Description of the task
In the listing that follows, print every line exactly and leave the images out.

Data listing
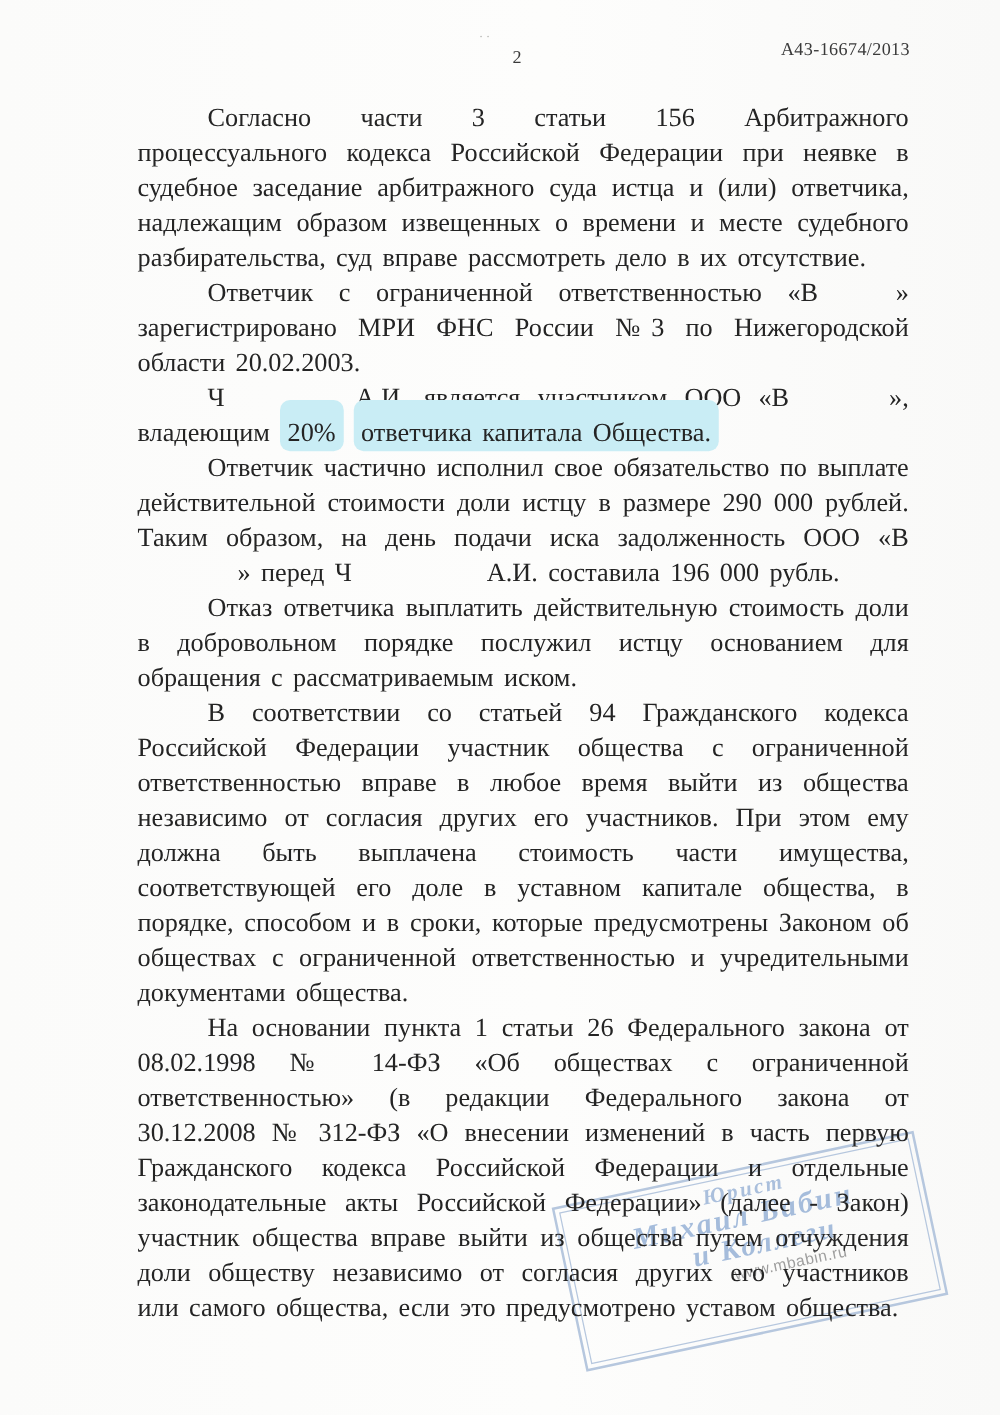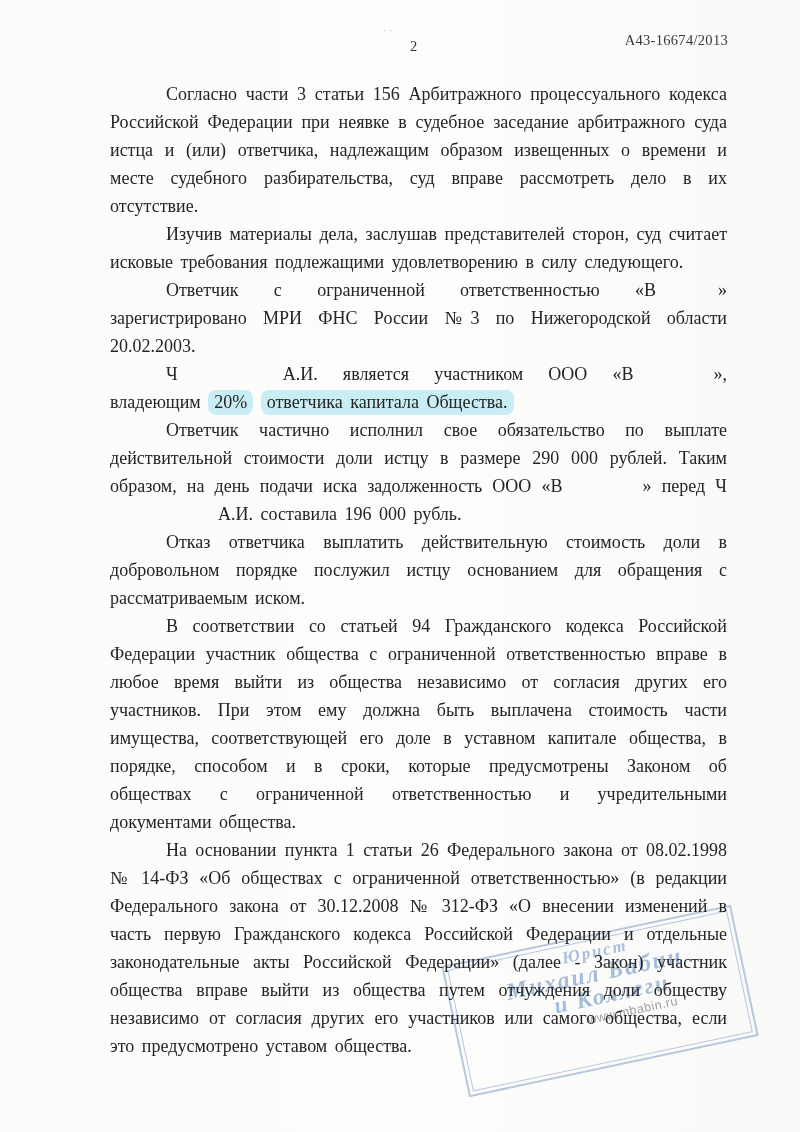--- a/index.html
+++ b/index.html
@@ -27,7 +27,7 @@
   .doc-text {
     position: absolute; left: 110px; top: 80px; width: 617px;
     z-index: 2;
-    font-size: 18px; line-height: 28px;
+    font-size: 21px; line-height: 28px;
     word-spacing: 3px;
   }
   .doc-text p {

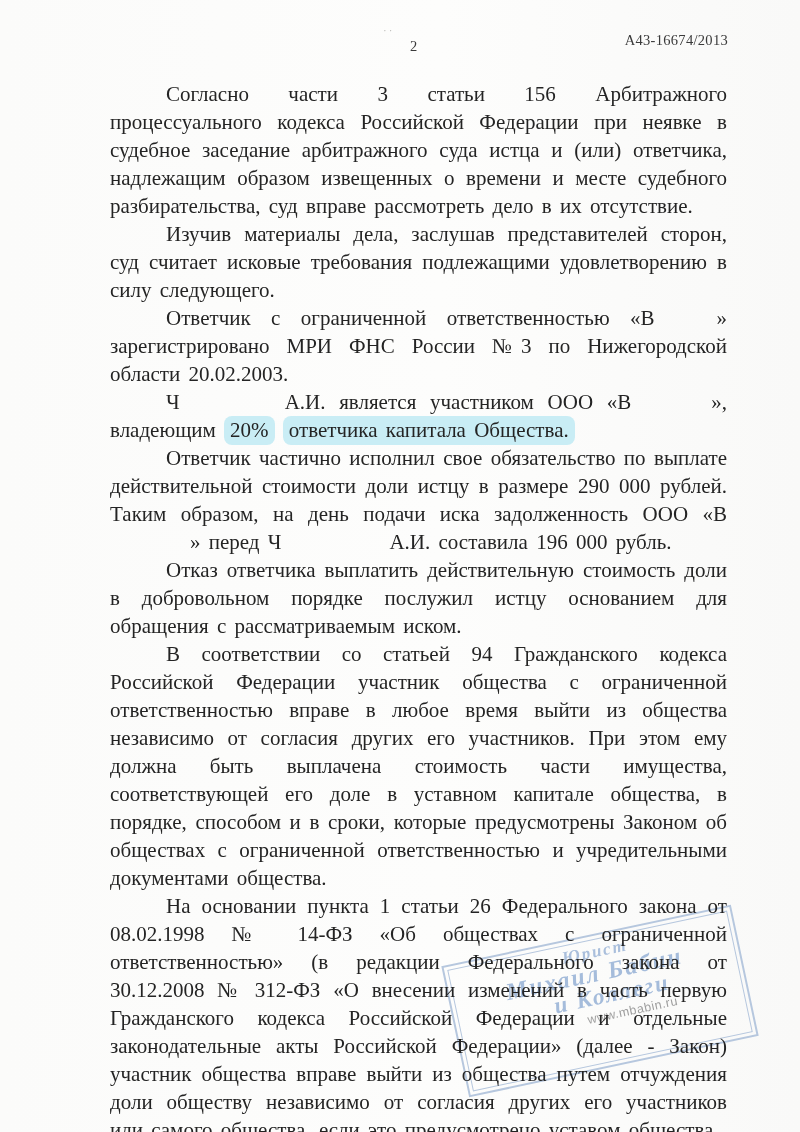--- a/index.html
+++ b/index.html
@@ -101,7 +101,6 @@
 
   <div class="doc-text">
       <p><span class="txt">Согласно части 3 статьи 156 Арбитражного процессуального кодекса Российской Федерации при неявке в судебное заседание арбитражного суда истца и (или) ответчика, надлежащим образом извещенных о времени и месте судебного разбирательства, суд вправе рассмотреть дело в их отсутствие.</span></p>
-      <p><span class="txt">Изучив материалы дела, заслушав представителей сторон, суд считает исковые требования подлежащими удовлетворению в силу следующего.</span></p>
       <p><span class="txt">Ответчик с ограниченной ответственностью «В</span><span class="gap" style="width: 62px;"></span><span class="txt">» зарегистрировано МРИ ФНС России №3 по Нижегородской области 20.02.2003.</span></p>
       <p><span class="txt">Ч</span><span class="gap" style="width: 105px;"></span><span class="txt">А.И. является участником ООО «В</span><span class="gap" style="width: 80px;"></span><span class="txt">», владеющим </span><span class="hl">20%</span><span class="txt"> </span><span class="hl">ответчика капитала Общества.</span></p>
       <p><span class="txt">Ответчик частично исполнил свое обязательство по выплате действительной стоимости доли истцу в размере 290 000 рублей. Таким образом, на день подачи иска задолженность ООО «В</span><span class="gap" style="width: 80px;"></span><span class="txt">» перед Ч</span><span class="gap" style="width: 108px;"></span><span class="txt">А.И. составила 196 000 рубль.</span></p>

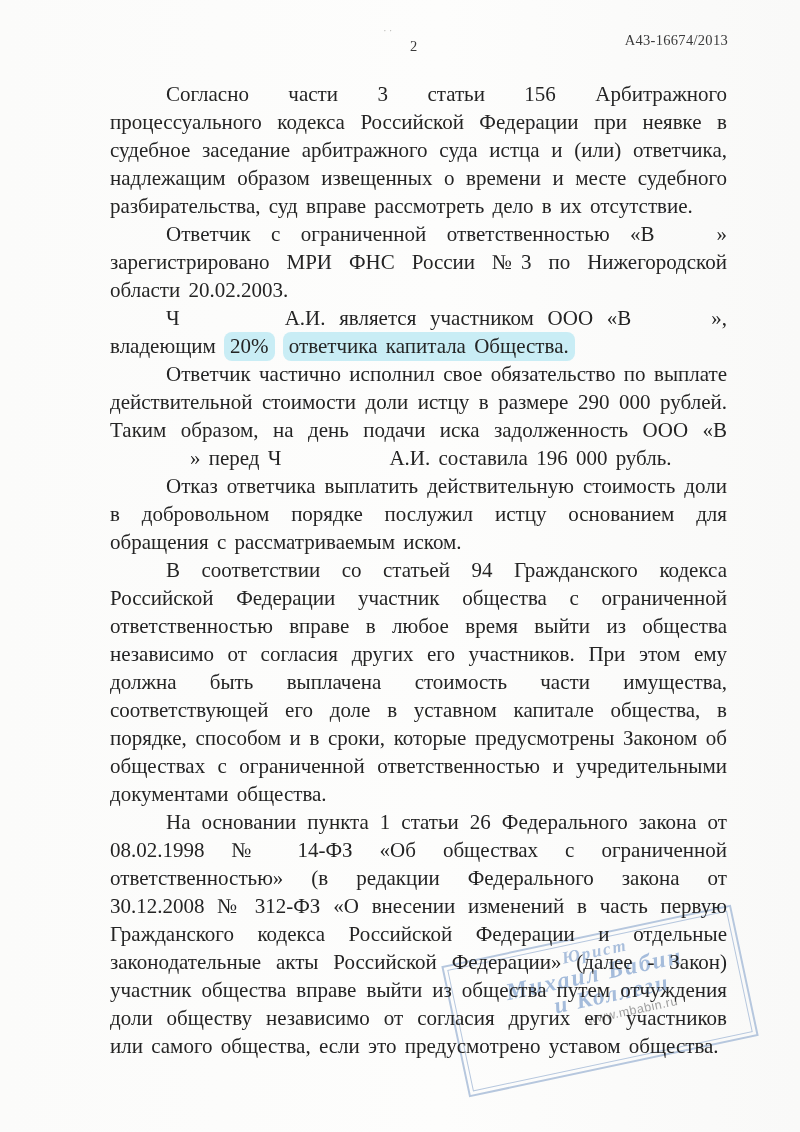--- a/index.html
+++ b/index.html
@@ -39,7 +39,7 @@
   .hl {
     background: #c9edf5;
     border-radius: 8px;
-    padding: 2px 6px 3px 6px;
+    padding: 14px 6px 3px 6px;
     box-decoration-break: clone;
     margin-top: 16px;
     -webkit-box-decoration-break: clone;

Solved exercise
--- a/index.html
+++ b/index.html
@@ -27,7 +27,7 @@
   .doc-text {
     position: absolute; left: 110px; top: 80px; width: 617px;
     z-index: 2;
-    font-size: 18px; line-height: 28px;
+    font-size: 21px; line-height: 28px;
     word-spacing: 3px;
   }
   .doc-text p {

--- a/index.html
+++ b/index.html
@@ -101,7 +101,6 @@
 
   <div class="doc-text">
       <p><span class="txt">Согласно части 3 статьи 156 Арбитражного процессуального кодекса Российской Федерации при неявке в судебное заседание арбитражного суда истца и (или) ответчика, надлежащим образом извещенных о времени и месте судебного разбирательства, суд вправе рассмотреть дело в их отсутствие.</span></p>
-      <p><span class="txt">Изучив материалы дела, заслушав представителей сторон, суд считает исковые требования подлежащими удовлетворению в силу следующего.</span></p>
       <p><span class="txt">Ответчик с ограниченной ответственностью «В</span><span class="gap" style="width: 62px;"></span><span class="txt">» зарегистрировано МРИ ФНС России №3 по Нижегородской области 20.02.2003.</span></p>
       <p><span class="txt">Ч</span><span class="gap" style="width: 105px;"></span><span class="txt">А.И. является участником ООО «В</span><span class="gap" style="width: 80px;"></span><span class="txt">», владеющим </span><span class="hl">20%</span><span class="txt"> </span><span class="hl">ответчика капитала Общества.</span></p>
       <p><span class="txt">Ответчик частично исполнил свое обязательство по выплате действительной стоимости доли истцу в размере 290 000 рублей. Таким образом, на день подачи иска задолженность ООО «В</span><span class="gap" style="width: 80px;"></span><span class="txt">» перед Ч</span><span class="gap" style="width: 108px;"></span><span class="txt">А.И. составила 196 000 рубль.</span></p>

--- a/index.html
+++ b/index.html
@@ -39,7 +39,7 @@
   .hl {
     background: #c9edf5;
     border-radius: 8px;
-    padding: 2px 6px 3px 6px;
+    padding: 14px 6px 3px 6px;
     box-decoration-break: clone;
     margin-top: 16px;
     -webkit-box-decoration-break: clone;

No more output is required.